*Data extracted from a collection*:
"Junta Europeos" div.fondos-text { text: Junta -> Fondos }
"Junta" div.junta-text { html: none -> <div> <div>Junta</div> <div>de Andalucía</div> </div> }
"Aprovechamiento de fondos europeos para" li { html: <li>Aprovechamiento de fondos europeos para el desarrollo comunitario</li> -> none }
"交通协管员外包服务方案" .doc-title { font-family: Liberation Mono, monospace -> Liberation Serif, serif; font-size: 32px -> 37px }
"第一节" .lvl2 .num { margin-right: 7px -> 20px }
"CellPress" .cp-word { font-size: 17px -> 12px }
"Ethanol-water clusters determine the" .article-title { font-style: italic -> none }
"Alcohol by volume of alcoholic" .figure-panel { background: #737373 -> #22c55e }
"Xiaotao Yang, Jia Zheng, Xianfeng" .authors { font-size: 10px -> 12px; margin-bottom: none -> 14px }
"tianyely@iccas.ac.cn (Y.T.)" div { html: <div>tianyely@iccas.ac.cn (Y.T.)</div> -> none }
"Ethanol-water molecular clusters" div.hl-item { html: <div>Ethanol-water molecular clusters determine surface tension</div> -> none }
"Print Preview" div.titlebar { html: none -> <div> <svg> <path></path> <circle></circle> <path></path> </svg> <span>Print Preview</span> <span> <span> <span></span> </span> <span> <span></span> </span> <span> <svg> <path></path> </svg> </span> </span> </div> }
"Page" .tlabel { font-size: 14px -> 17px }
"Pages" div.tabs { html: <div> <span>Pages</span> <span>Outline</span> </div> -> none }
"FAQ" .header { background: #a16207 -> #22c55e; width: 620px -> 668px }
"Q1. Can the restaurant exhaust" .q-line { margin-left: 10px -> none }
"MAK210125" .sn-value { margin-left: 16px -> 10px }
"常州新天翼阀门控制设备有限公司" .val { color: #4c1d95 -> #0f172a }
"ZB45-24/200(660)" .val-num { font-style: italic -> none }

*WHAT NEEDS TO BE DONE*: The answer must hold only the lines from the first line of the data through the line bearing "html: <div>tianyely@iccas.ac.cn (Y.T.)</div>", returned exactly.

*PROBLEM SOLUTION*:
"Junta Europeos" div.fondos-text { text: Junta -> Fondos }
"Junta" div.junta-text { html: none -> <div> <div>Junta</div> <div>de Andalucía</div> </div> }
"Aprovechamiento de fondos europeos para" li { html: <li>Aprovechamiento de fondos europeos para el desarrollo comunitario</li> -> none }
"交通协管员外包服务方案" .doc-title { font-family: Liberation Mono, monospace -> Liberation Serif, serif; font-size: 32px -> 37px }
"第一节" .lvl2 .num { margin-right: 7px -> 20px }
"CellPress" .cp-word { font-size: 17px -> 12px }
"Ethanol-water clusters determine the" .article-title { font-style: italic -> none }
"Alcohol by volume of alcoholic" .figure-panel { background: #737373 -> #22c55e }
"Xiaotao Yang, Jia Zheng, Xianfeng" .authors { font-size: 10px -> 12px; margin-bottom: none -> 14px }
"tianyely@iccas.ac.cn (Y.T.)" div { html: <div>tianyely@iccas.ac.cn (Y.T.)</div> -> none }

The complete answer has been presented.